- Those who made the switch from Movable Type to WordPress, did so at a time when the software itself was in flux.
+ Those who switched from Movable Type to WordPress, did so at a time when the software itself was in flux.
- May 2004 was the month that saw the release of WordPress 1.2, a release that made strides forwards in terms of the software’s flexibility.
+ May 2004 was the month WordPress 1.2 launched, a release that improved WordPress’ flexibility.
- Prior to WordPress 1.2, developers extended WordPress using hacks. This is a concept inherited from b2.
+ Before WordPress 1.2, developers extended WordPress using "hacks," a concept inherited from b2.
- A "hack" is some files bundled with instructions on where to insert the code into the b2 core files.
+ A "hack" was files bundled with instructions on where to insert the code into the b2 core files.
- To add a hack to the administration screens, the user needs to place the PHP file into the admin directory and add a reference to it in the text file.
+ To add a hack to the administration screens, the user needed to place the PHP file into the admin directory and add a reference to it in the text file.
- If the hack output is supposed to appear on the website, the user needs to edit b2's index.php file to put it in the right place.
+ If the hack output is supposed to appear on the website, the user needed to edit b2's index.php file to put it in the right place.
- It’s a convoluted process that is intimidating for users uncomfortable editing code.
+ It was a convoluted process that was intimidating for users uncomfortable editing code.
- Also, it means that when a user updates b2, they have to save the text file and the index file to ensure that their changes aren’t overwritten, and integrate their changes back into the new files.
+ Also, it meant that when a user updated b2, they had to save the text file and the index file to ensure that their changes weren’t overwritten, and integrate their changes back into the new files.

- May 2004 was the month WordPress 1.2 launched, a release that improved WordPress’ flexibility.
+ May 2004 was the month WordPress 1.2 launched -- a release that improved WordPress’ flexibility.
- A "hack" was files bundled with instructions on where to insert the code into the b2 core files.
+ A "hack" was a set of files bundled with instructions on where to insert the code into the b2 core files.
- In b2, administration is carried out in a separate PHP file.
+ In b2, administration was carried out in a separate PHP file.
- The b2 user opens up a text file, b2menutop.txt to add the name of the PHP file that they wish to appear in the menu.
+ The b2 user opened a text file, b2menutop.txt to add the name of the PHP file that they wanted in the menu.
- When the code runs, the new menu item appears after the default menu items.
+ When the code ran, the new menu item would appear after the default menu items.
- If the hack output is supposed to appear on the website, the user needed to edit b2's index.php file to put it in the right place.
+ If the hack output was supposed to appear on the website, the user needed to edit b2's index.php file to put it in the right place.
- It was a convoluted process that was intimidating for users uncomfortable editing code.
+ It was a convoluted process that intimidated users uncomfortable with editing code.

» **Work instructions**
Repeat every line of the material exactly.

» **Solution for this task**
- Those who made the switch from Movable Type to WordPress, did so at a time when the software itself was in flux.
+ Those who switched from Movable Type to WordPress, did so at a time when the software itself was in flux.
- May 2004 was the month that saw the release of WordPress 1.2, a release that made strides forwards in terms of the software’s flexibility.
+ May 2004 was the month WordPress 1.2 launched, a release that improved WordPress’ flexibility.
- Prior to WordPress 1.2, developers extended WordPress using hacks. This is a concept inherited from b2.
+ Before WordPress 1.2, developers extended WordPress using "hacks," a concept inherited from b2.
- A "hack" is some files bundled with instructions on where to insert the code into the b2 core files.
+ A "hack" was files bundled with instructions on where to insert the code into the b2 core files.
- To add a hack to the administration screens, the user needs to place the PHP file into the admin directory and add a reference to it in the text file.
+ To add a hack to the administration screens, the user needed to place the PHP file into the admin directory and add a reference to it in the text file.
- If the hack output is supposed to appear on the website, the user needs to edit b2's index.php file to put it in the right place.
+ If the hack output is supposed to appear on the website, the user needed to edit b2's index.php file to put it in the right place.
- It’s a convoluted process that is intimidating for users uncomfortable editing code.
+ It was a convoluted process that was intimidating for users uncomfortable editing code.
- Also, it means that when a user updates b2, they have to save the text file and the index file to ensure that their changes aren’t overwritten, and integrate their changes back into the new files.
+ Also, it meant that when a user updated b2, they had to save the text file and the index file to ensure that their changes weren’t overwritten, and integrate their changes back into the new files.

- May 2004 was the month WordPress 1.2 launched, a release that improved WordPress’ flexibility.
+ May 2004 was the month WordPress 1.2 launched -- a release that improved WordPress’ flexibility.
- A "hack" was files bundled with instructions on where to insert the code into the b2 core files.
+ A "hack" was a set of files bundled with instructions on where to insert the code into the b2 core files.
- In b2, administration is carried out in a separate PHP file.
+ In b2, administration was carried out in a separate PHP file.
- The b2 user opens up a text file, b2menutop.txt to add the name of the PHP file that they wish to appear in the menu.
+ The b2 user opened a text file, b2menutop.txt to add the name of the PHP file that they wanted in the menu.
- When the code runs, the new menu item appears after the default menu items.
+ When the code ran, the new menu item would appear after the default menu items.
- If the hack output is supposed to appear on the website, the user needed to edit b2's index.php file to put it in the right place.
+ If the hack output was supposed to appear on the website, the user needed to edit b2's index.php file to put it in the right place.
- It was a convoluted process that was intimidating for users uncomfortable editing code.
+ It was a convoluted process that intimidated users uncomfortable with editing code.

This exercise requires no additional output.